WHAT YOU ARE ASKED TO DO: Where in the records does the word "spacing" appear? Copy each line that holds it.

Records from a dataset
────────────────────────────────────────
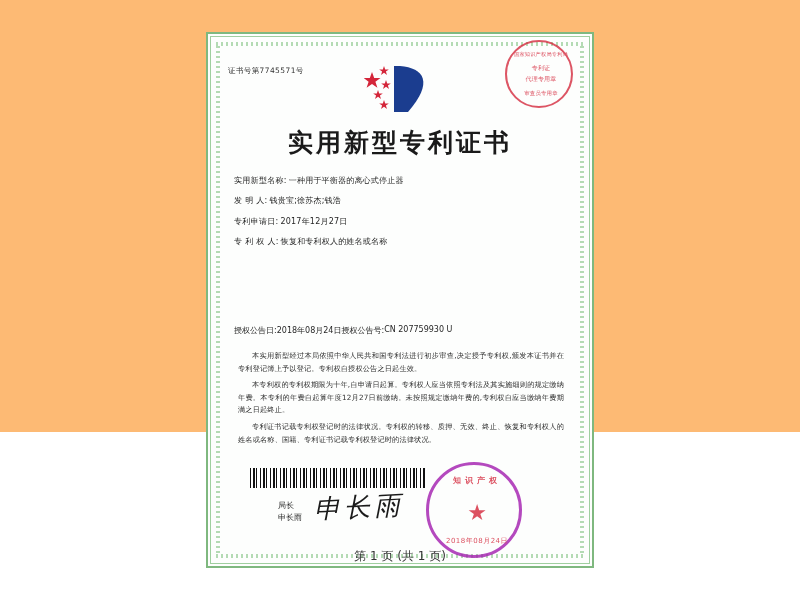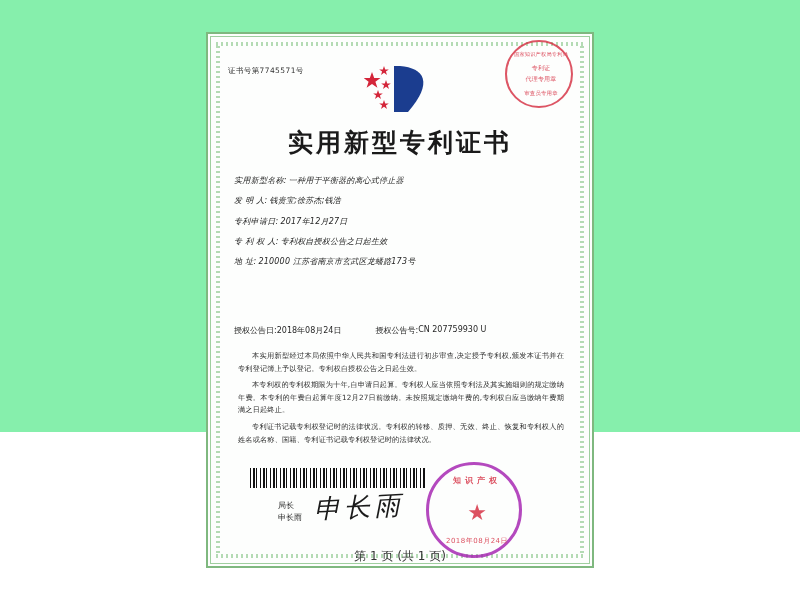--- a/index.html
+++ b/index.html
@@ -9,21 +9,21 @@
     width: 800px;
     height: 600px;
     overflow: hidden;
     font-family: "DejaVu Sans", "Liberation Sans", sans-serif;
   }
 
   #certificate {
     position: relative;
     width: 800px;
     height: 432px;
-    background: #86efac;
+    background: #fdba74;
   }
 
   
   .border-outer {
     position: absolute;
     left: 206px;
     top: 32px;
     width: 388px;
     height: 536px;
     border: 2px solid #7fb87f;
@@ -114,21 +114,20 @@
     width: 340px;
   }
   .field-row {
     display: flex;
     align-items: baseline;
     margin-bottom: 9.5px;
     font-size: 8px;
     line-height: 1.35;
     color: #262626;
     white-space: nowrap;
-    font-style: italic;
   }
   .field-label {
     flex: 0 0 auto;
     letter-spacing: 0.3px;
   }
   .field-value {
     flex: 0 0 auto;
     letter-spacing: 0.2px;
     margin-left: 2px;
   }
@@ -137,21 +136,21 @@
     position: absolute;
     left: 10px;
     top: 277px;
     width: 340px;
     display: flex;
     font-size: 8px;
     color: #262626;
     white-space: nowrap;
   }
   .grant-row .gd { flex: 0 0 auto; }
-  .grant-row .gn { margin-left: 34px; }
+  .grant-row .gn { }
 
   .body-text {
     position: absolute;
     left: 14px;
     top: 302px;
     width: 326px;
     font-size: 7.2px;
     line-height: 1.75;
     text-align: justify;
     color: #2e2e2e;
@@ -303,25 +302,21 @@
       <div class="field-row">
         <span class="field-label">发 明 人:</span>
         <span class="field-value">钱贵宝;徐苏杰;钱浩</span>
       </div>
       <div class="field-row">
         <span class="field-label">专利申请日:</span>
         <span class="field-value">2017年12月27日</span>
       </div>
       <div class="field-row">
         <span class="field-label">专 利 权 人:</span>
-        <span class="field-value">专利权自授权公告之日起生效</span>
-      </div>
-      <div class="field-row">
-        <span class="field-label">地       址:</span>
-        <span class="field-value">210000  江苏省南京市玄武区龙蟠路173号</span>
+        <span class="field-value">恢复和专利权人的姓名或名称</span>
       </div>
     </div>
 
     <div class="grant-row">
       <span class="gd">授权公告日:</span>
       <span class="gd">2018年08月24日</span>
       <span class="gd gn">授权公告号:</span>
       <span class="gd">CN 207759930 U</span>
     </div>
────────────────────────────────────────
EXERCISE ANSWER:
     letter-spacing: 0.3px;
     letter-spacing: 0.2px;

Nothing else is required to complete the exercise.